**The data**
----------------

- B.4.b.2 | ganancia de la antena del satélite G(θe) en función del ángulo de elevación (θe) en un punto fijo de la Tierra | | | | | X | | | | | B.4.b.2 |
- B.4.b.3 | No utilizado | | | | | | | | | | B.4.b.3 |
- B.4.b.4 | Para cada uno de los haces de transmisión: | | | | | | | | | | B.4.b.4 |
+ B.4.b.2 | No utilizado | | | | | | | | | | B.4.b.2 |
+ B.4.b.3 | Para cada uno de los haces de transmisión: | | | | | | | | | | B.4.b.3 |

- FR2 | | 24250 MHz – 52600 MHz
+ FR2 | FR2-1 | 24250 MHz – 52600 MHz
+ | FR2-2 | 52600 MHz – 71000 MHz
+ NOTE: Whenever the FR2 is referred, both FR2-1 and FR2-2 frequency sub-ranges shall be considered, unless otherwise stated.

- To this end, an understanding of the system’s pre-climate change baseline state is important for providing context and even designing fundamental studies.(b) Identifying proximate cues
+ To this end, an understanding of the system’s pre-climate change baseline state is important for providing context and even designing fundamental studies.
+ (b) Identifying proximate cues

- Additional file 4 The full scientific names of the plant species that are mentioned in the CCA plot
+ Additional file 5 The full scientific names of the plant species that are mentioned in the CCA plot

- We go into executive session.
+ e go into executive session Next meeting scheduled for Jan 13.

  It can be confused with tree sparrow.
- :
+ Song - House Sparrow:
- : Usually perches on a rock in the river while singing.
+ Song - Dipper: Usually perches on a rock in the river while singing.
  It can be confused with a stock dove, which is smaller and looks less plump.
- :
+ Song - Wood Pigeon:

----------------

**Problem statement**
Report the lines above that contain "this".

**Exercise solution**
- To this end, an understanding of the system’s pre-climate change baseline state is important for providing context and even designing fundamental studies.(b) Identifying proximate cues
+ To this end, an understanding of the system’s pre-climate change baseline state is important for providing context and even designing fundamental studies.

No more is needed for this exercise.